Sunday, October 02, 2011







Charity Begins With One's Enemies


Democrats and Independents who lean Democratic, David Atkins observes, are significantly less enthusiastic about voting in 2012 than are Republicans. The "professional left," critical of the White House's approach and derided (at least until recently) by the Administration, seems to have been right all along.

Atkins cites three reasons for the enthusiasm gap: 1) "playing nice with Republicans is a fool's errand;" 2) "playing nice with Wall Street is pointless;" and 3) "abandoning the base is a very dangerous thing to do politically."

Whoa. Let's go back to #2.

Atkins points out that Wall Street has turned against the President, switching allegiance to the Repub Party (as it did in 2010) and especially to Mitt Romney. The Los Angeles Times cites hurt feelings when Obama referred to "fat cat bankers." But as Joan Walsh writes (and with which Atkins surely would agree), little has been effectuated to reform the financial sector, given

whether it’s “Volcker’s Rule” keeping banks out of speculative, proprietary trading; Gensler’s effort to force the trading of poorly understood derivatives on “exchanges” where their shady contents could be better examined; or Bair’s push for a contingency plan to force the toxic behemoth Citibank into bankruptcy; the tough reforms never materialized. They were watered down to insignificance, or as in the case of the Citi breakup, abandoned completely.

Jon Stewart, therefore, asked on September 20 of Ron Suskind, author of Confidence Men, the key question (video below):

We keep hearing that the Wall Street guys hate Obama, and my sense is ‘why?’ They’ve had it as good as anyone in this country over the past two and a half years, probably better. What’s their beef?

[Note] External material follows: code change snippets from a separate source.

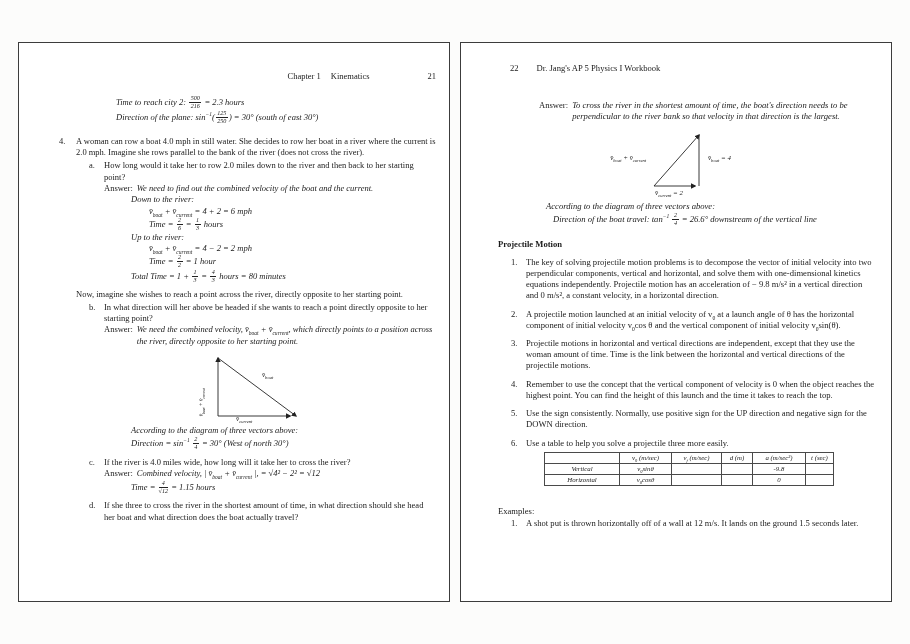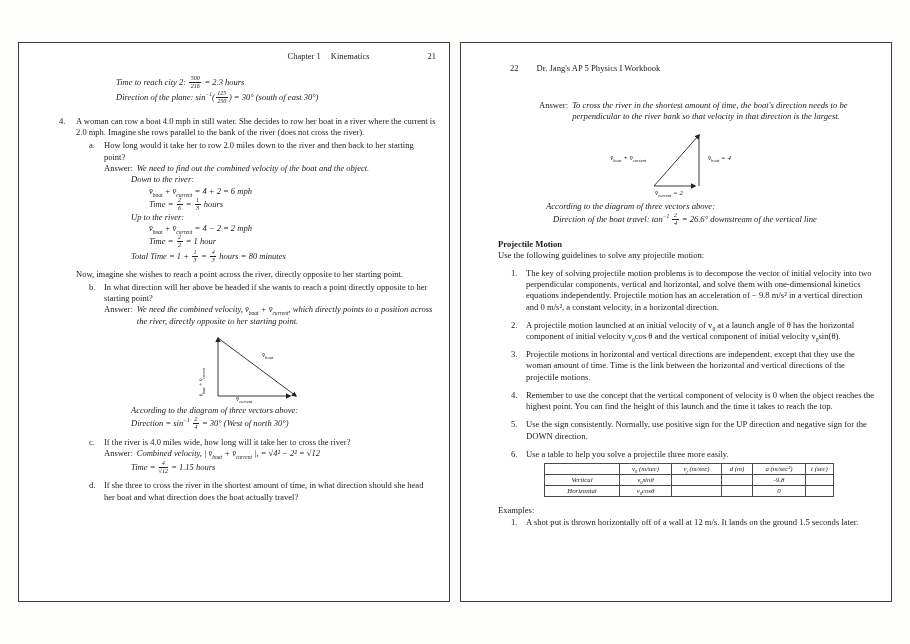"Chapter 1" #pl { padding: 8px 13px 0 40px -> 28px 13px 0 40px }
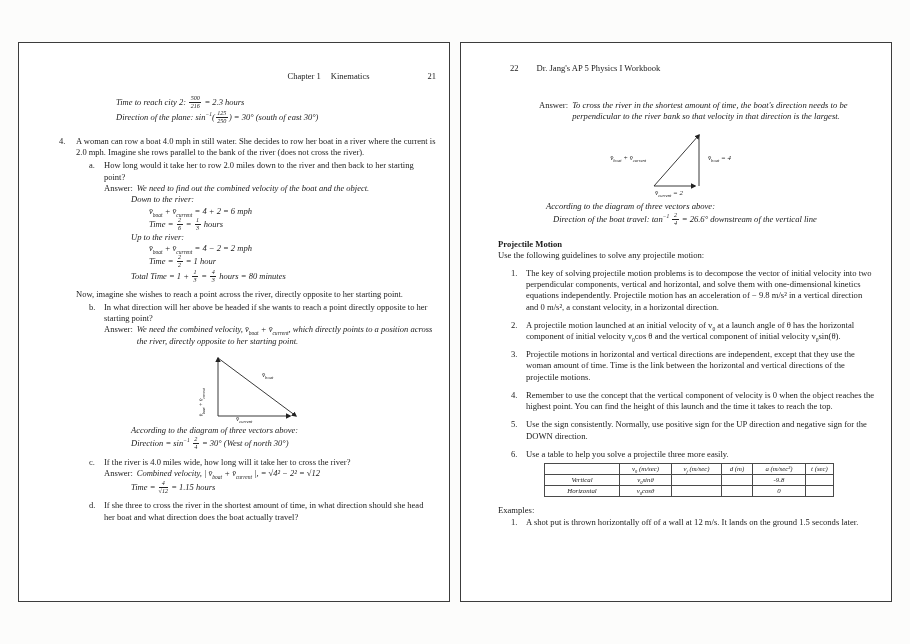"We need to find out" span.atxt { text: object -> current }
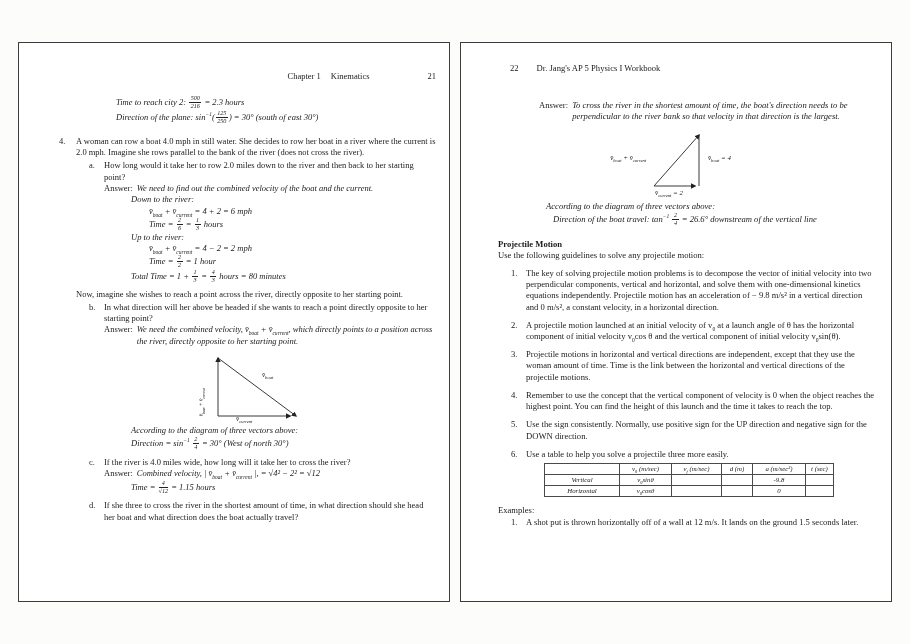"Use the following guidelines to" div { html: <div>Use the following guidelines to solve any projectile motion:</div> -> none }
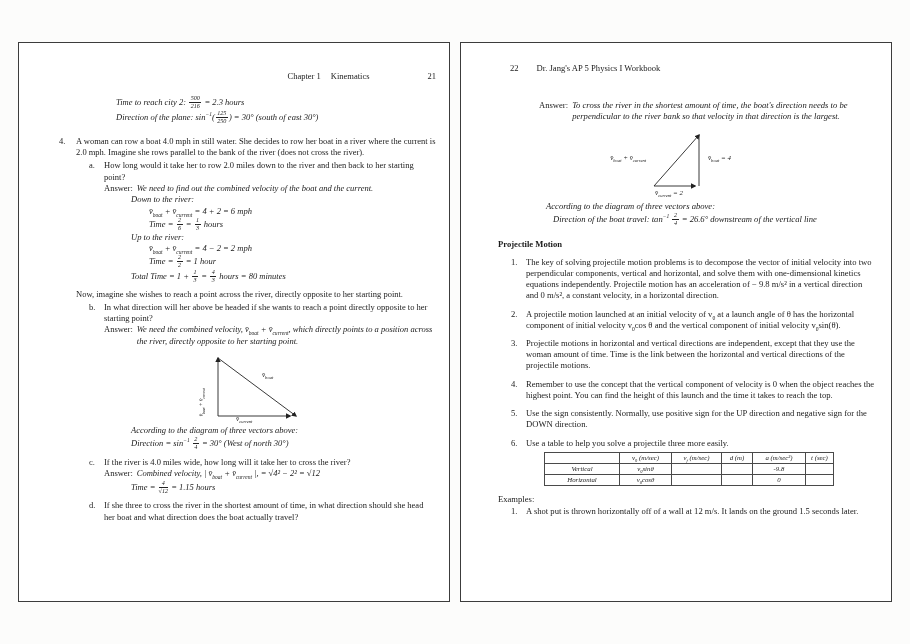"Examples:" .ex-h { margin-top: 8px -> 20px }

That elicited the answer that sums up this Administration better than has almost anything. Suskind responded

I asked the same question. I talked to a senior Wall Street guy. I said '"what gives with this thing with Obama? You're after him; he's anti-business. God, he couldn't have done more. He basically opened the federal purse for you guys. He saved your skin." This guy says "you bet, you bet.'" And he says "no, no, you see. Of course, he's not anti-business. But when we say he's anti-business, he just ends up dong more for us. So we're going to keep saying it."

You, the reader, suspected this. But now we know it.